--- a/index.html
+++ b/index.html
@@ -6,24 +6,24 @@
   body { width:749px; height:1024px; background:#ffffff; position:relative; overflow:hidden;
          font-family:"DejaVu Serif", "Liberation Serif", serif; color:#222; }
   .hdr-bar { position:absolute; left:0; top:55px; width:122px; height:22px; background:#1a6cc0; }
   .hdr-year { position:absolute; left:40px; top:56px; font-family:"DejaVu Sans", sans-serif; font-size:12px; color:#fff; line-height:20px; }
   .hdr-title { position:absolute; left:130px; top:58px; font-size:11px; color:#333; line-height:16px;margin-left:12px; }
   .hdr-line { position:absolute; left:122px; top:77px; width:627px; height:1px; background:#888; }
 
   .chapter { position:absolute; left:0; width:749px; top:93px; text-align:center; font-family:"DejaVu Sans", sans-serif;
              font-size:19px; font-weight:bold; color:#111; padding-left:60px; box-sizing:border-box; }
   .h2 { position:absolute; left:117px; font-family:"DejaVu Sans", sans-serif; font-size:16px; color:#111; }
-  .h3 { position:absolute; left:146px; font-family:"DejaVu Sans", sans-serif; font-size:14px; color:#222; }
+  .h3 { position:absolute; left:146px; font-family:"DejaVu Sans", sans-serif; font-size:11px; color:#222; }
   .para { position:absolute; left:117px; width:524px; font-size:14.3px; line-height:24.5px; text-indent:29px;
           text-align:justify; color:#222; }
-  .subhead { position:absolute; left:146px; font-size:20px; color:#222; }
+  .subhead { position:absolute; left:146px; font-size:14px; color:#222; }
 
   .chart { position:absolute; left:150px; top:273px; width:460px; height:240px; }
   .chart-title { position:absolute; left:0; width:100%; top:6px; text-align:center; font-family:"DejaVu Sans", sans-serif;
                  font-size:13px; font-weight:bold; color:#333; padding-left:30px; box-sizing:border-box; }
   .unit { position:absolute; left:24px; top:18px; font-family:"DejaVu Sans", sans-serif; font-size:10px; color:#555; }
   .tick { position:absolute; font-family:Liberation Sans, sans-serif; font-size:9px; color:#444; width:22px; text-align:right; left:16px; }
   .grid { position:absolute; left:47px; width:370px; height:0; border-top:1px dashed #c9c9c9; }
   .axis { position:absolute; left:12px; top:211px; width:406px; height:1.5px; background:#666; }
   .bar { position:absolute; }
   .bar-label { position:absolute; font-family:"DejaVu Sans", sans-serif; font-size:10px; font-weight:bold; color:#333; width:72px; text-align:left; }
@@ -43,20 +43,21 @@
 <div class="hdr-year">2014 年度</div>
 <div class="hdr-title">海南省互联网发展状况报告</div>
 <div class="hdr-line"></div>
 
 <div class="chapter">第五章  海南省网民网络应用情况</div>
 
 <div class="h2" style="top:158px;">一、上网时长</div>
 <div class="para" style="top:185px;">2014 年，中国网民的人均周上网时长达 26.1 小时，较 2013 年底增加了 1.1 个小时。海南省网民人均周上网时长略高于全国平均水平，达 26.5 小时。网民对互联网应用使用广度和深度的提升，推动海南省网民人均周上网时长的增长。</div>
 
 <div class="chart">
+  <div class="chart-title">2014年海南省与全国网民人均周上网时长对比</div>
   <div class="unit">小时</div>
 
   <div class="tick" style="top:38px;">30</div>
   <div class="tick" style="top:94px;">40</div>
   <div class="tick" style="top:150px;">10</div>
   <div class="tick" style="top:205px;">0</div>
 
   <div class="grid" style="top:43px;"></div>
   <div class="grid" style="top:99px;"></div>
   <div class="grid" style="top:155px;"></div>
━━━━━━
* Exercise brief: Tell how many lines of the data above include the string "Liberation", with no other text in the answer.

* Written reply: 2